Meaning the damage would be minor.
“Thanks,” Flint said.
“Don’t mention it,” Murray said. “I mean it. Don’t.”
Flint grinned, then pulled the door open. “Don’t worry,” he said. “I won’t.”
Thirty
DeRicci sat on her office chair, chin resting on her palm, staring at the list of ships Popova had sent her. Sixty-five ships, all of them under various quarantines, none of them in Terminal 81. Some of them had been allowed to rust and decay at their berths for more than a hundred years.
DeRicci shuddered, not wanting to think about all the problems this could have caused. Illnesses, deaths, some kind of radiation poisoning from the proximity to the vessels. Who knew what kind of contamination had spread through that port?
The decon units helped a little, she knew, but certain species were allowed to forgo strenuous decon. For all she knew, certain people—certain groups—had spread all kinds of nasty stuff through Armstrong for years.
But she couldn’t be alarmist.
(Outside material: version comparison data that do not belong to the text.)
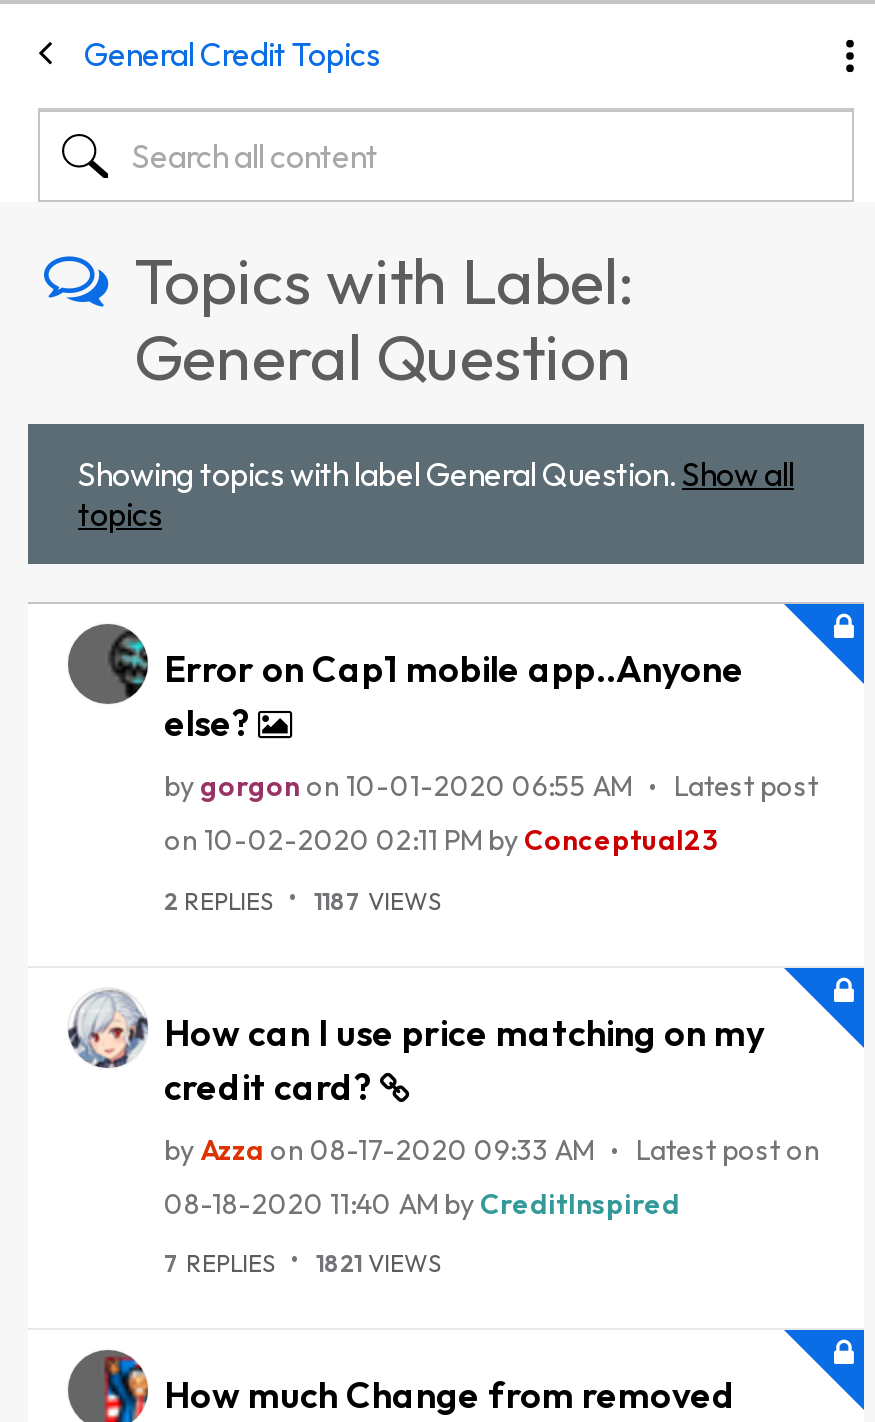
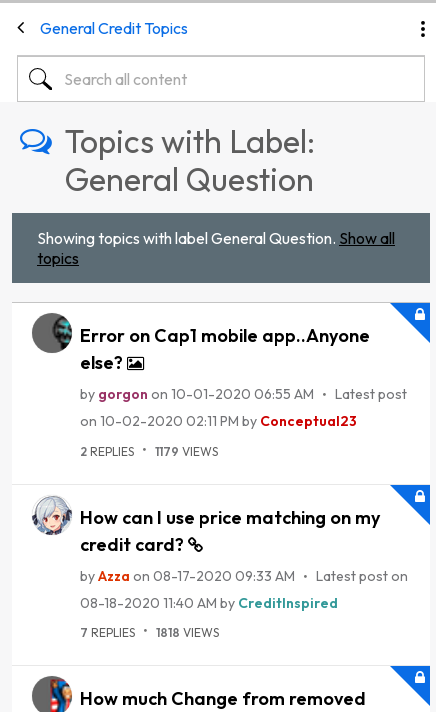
- 2 REPLIES 1187 VIEWS
+ 2 REPLIES 1179 VIEWS

- 7 REPLIES 1821 VIEWS
+ 7 REPLIES 1818 VIEWS
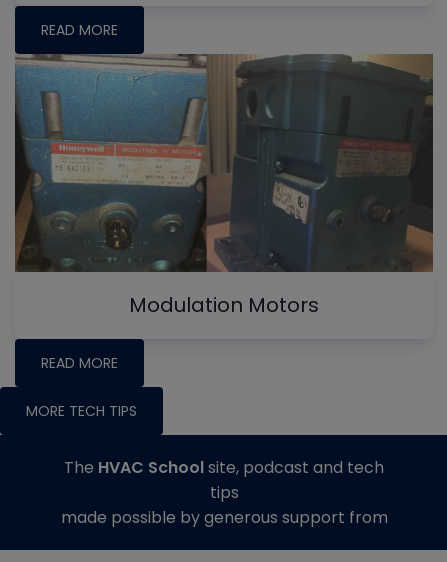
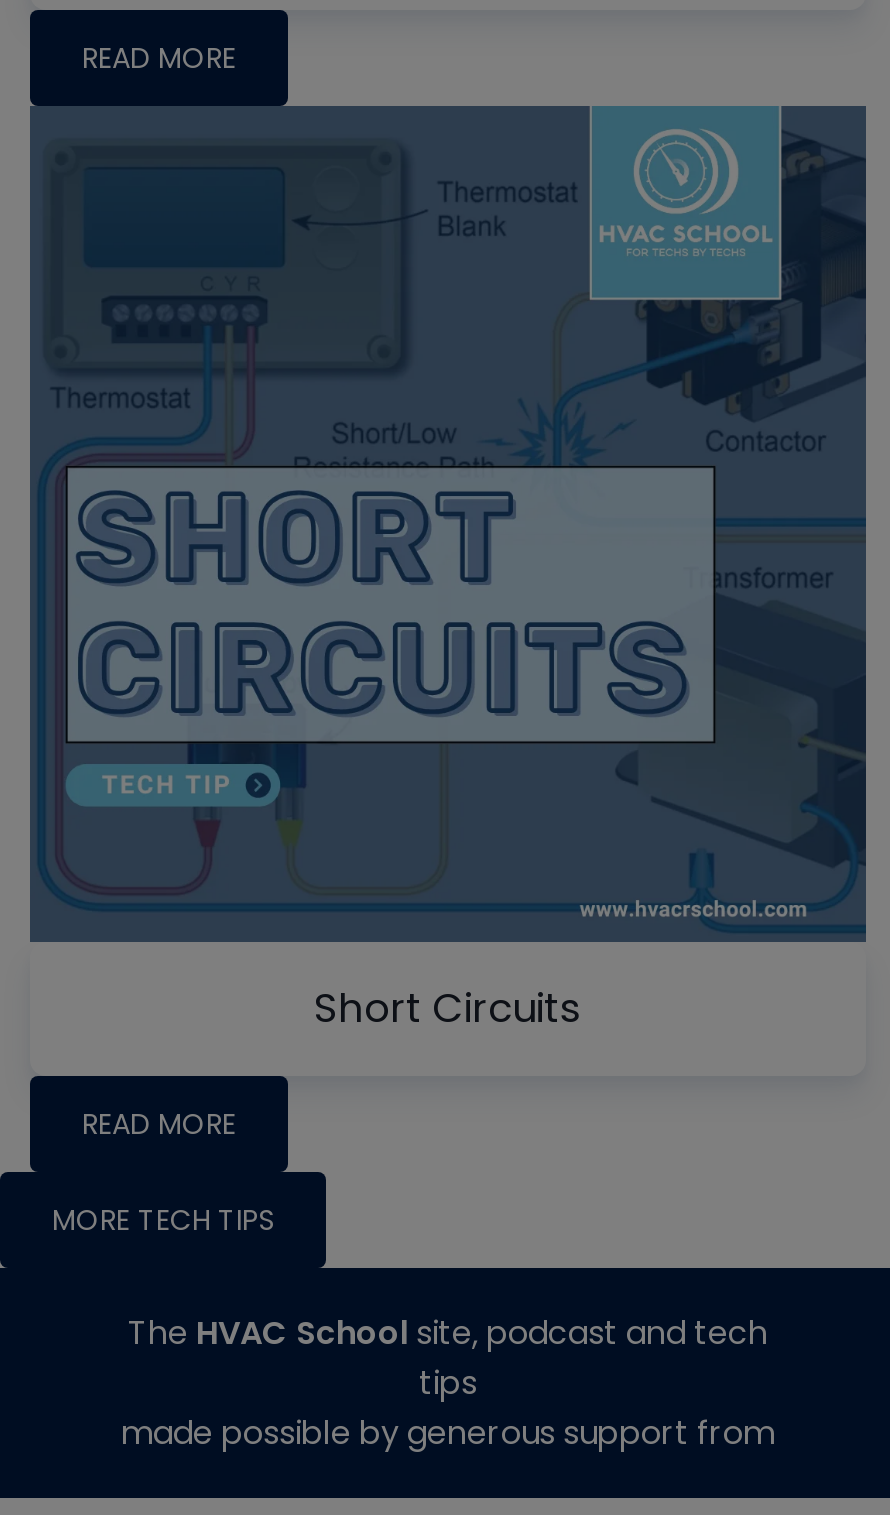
- [image]
- Modulation Motors
+ [image]
+ Short Circuits
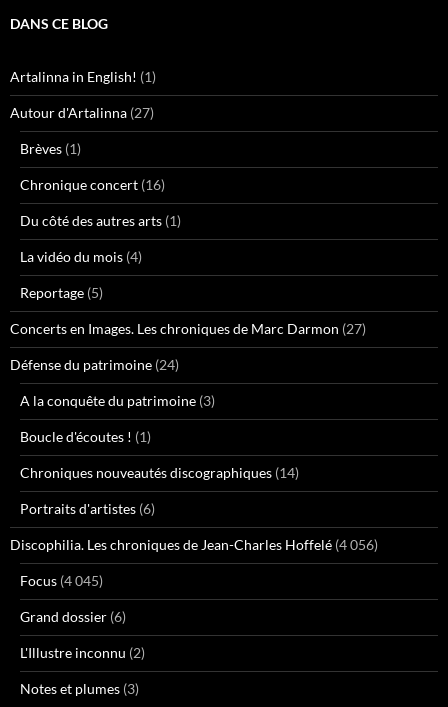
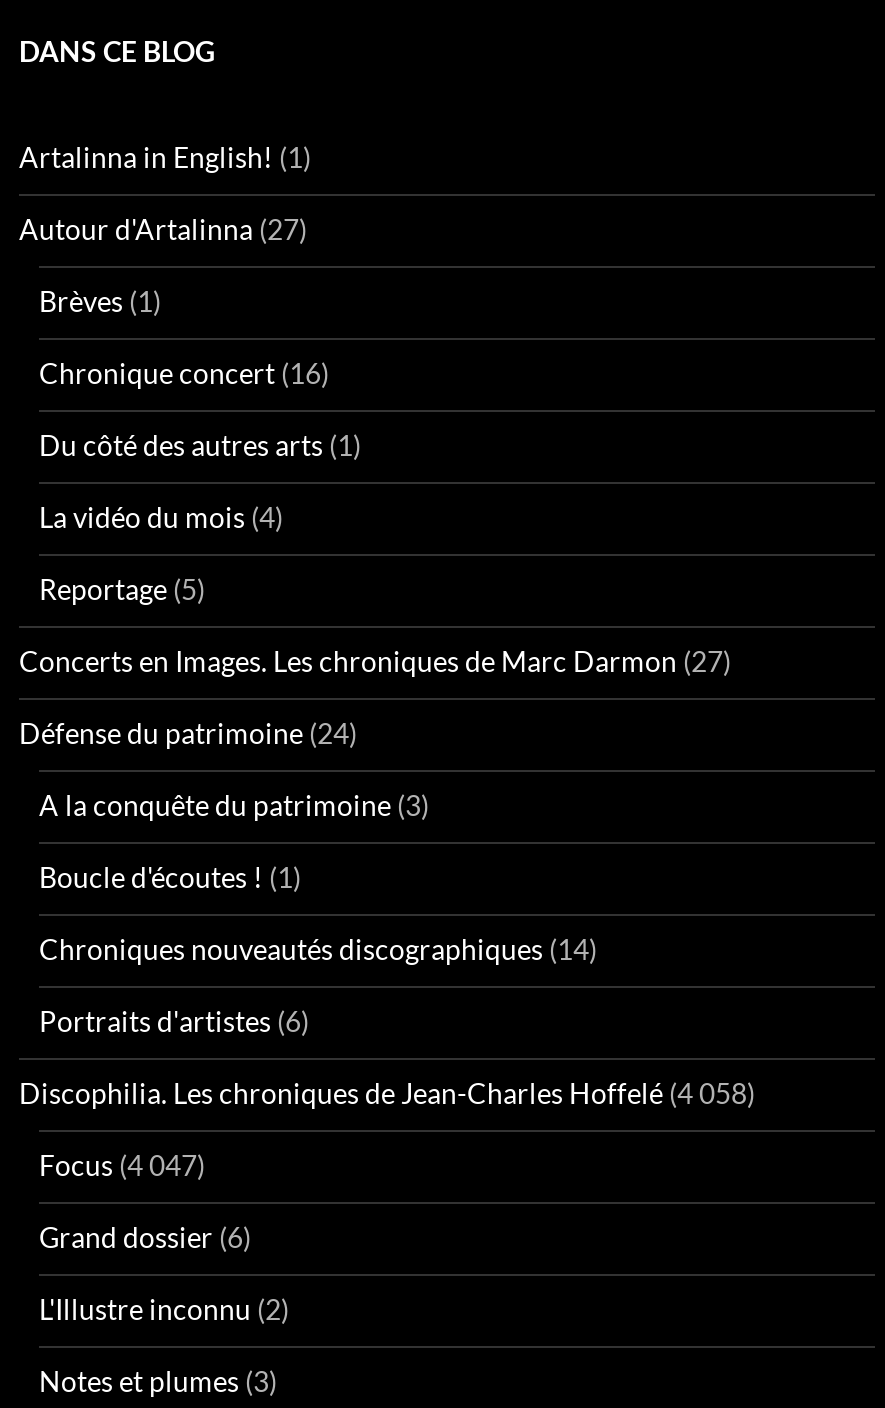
- Discophilia. Les chroniques de Jean-Charles Hoffelé (4 056)
+ Discophilia. Les chroniques de Jean-Charles Hoffelé (4 058)

- Focus (4 045)
+ Focus (4 047)
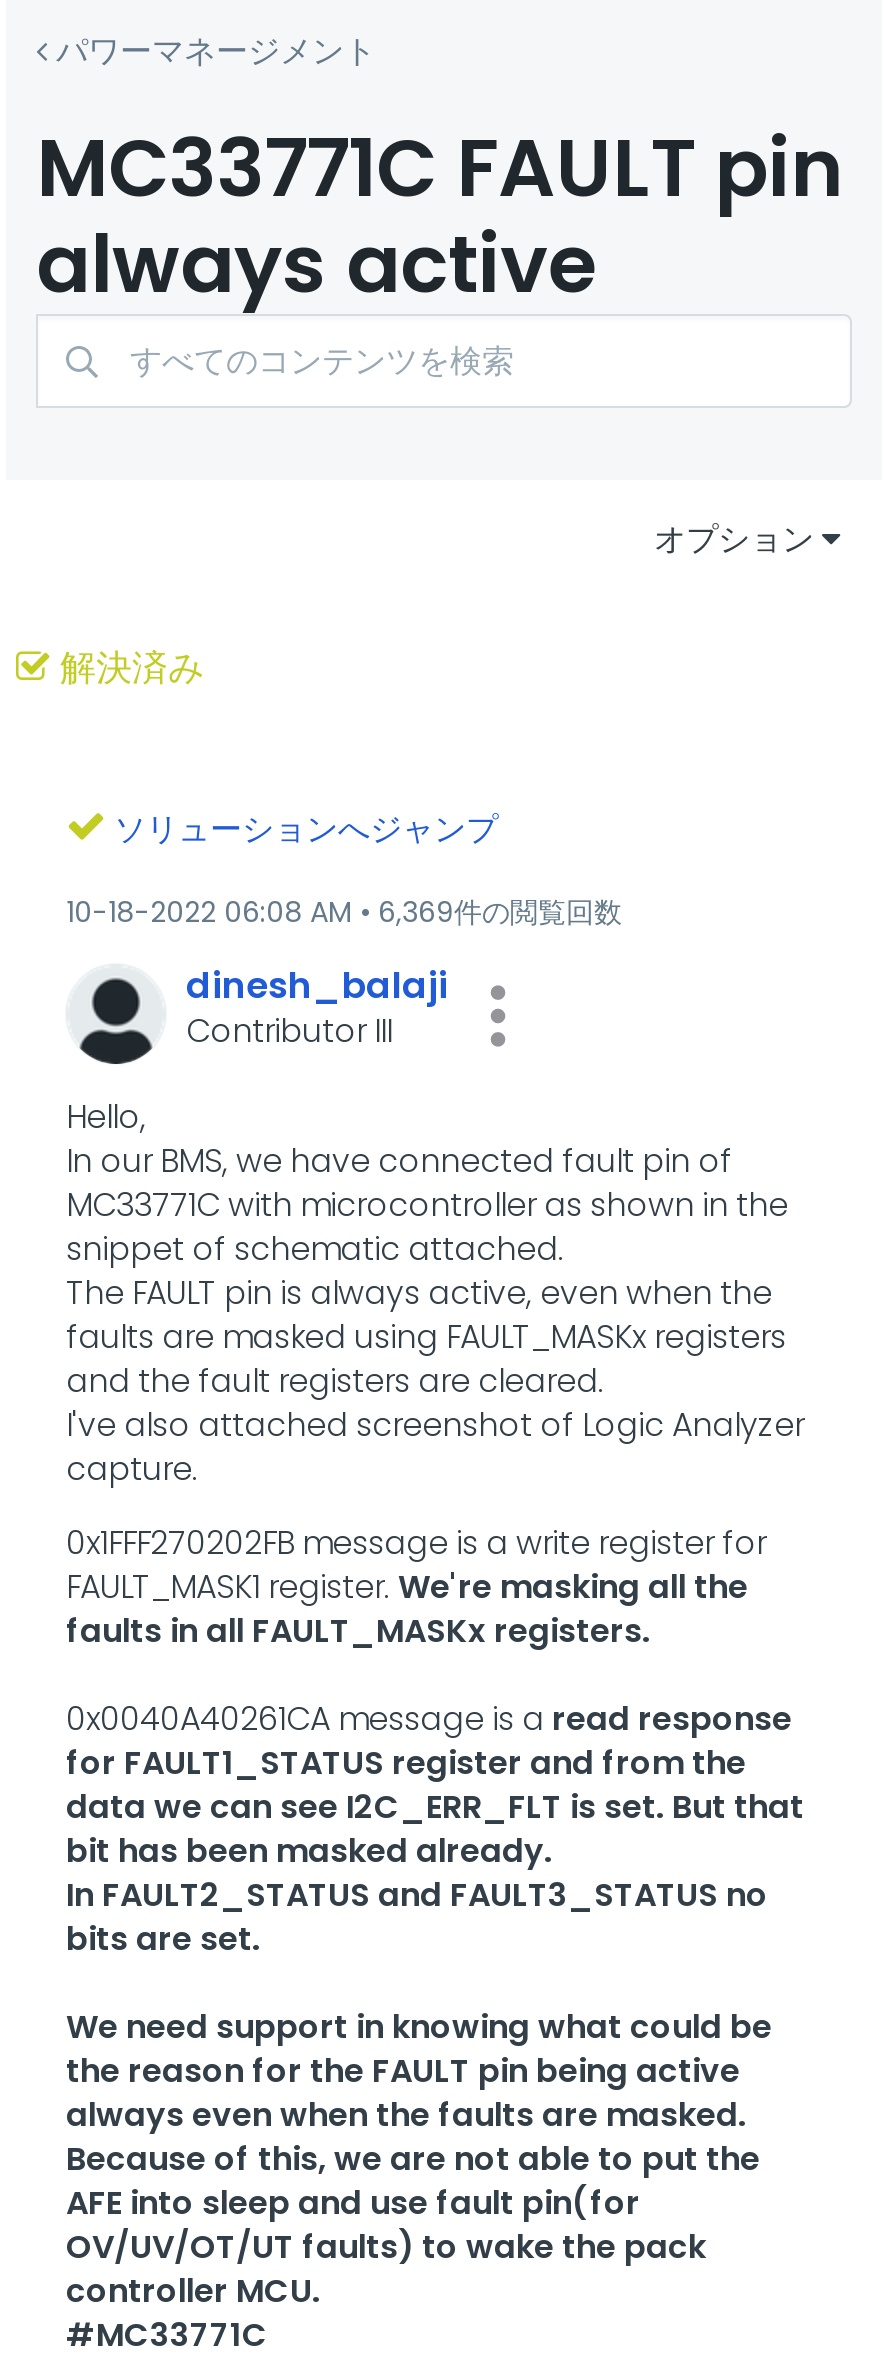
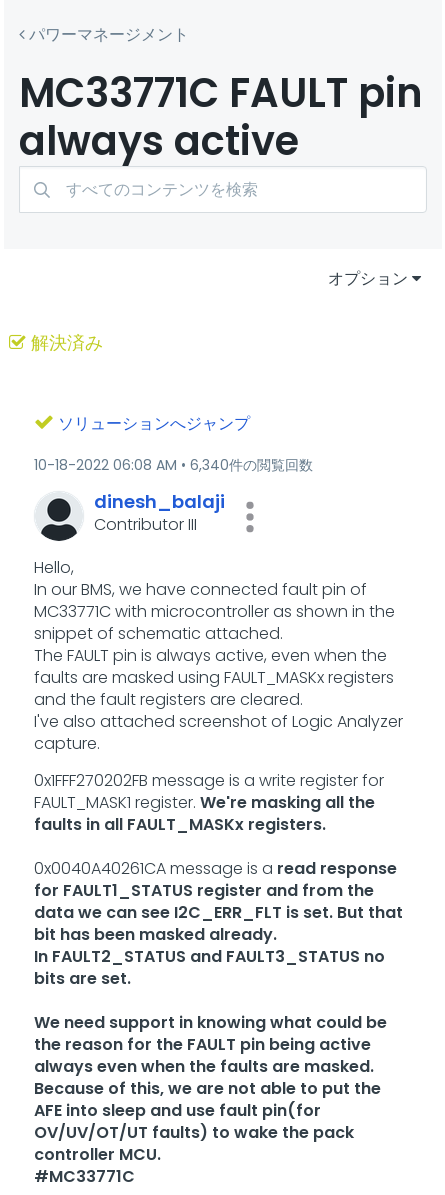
- 6,369件の閲覧回数
+ 6,340件の閲覧回数
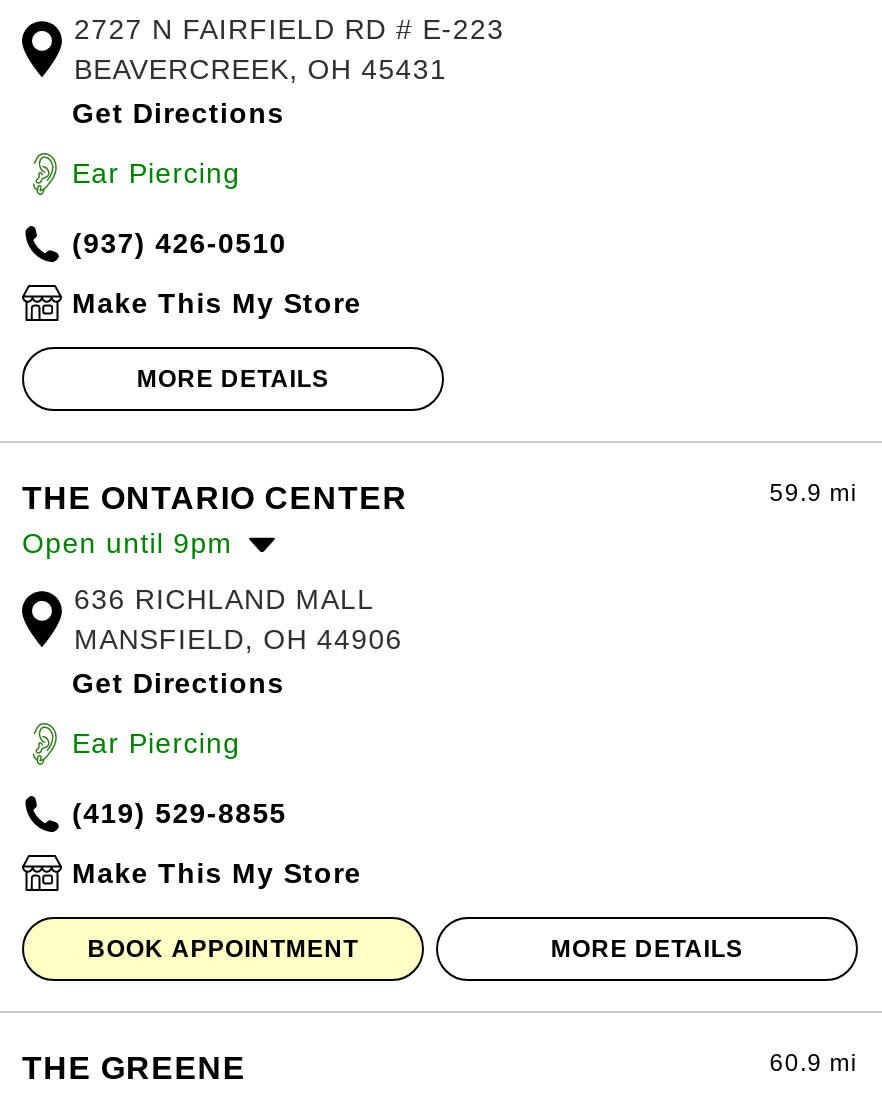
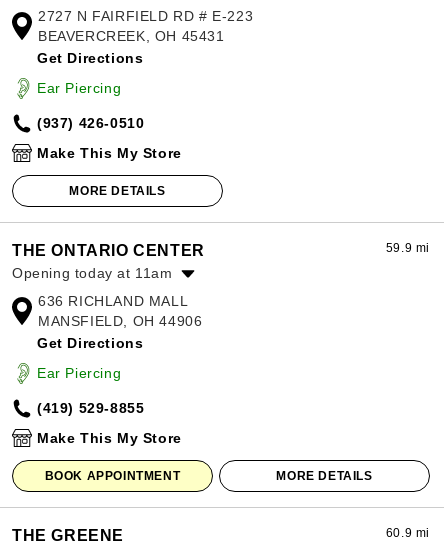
- Open until 9pm
+ Opening today at 11am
Instead, she had to be organized. She had to have her staff research each and every ship, and then the staff had to propose what to do about the problem.
Which would take more time, and would create all sorts of political problems. Because once the news broke—and it would—the stupid reporters would wonder how come DeRicci hadn’t acted the moment this came to her attention.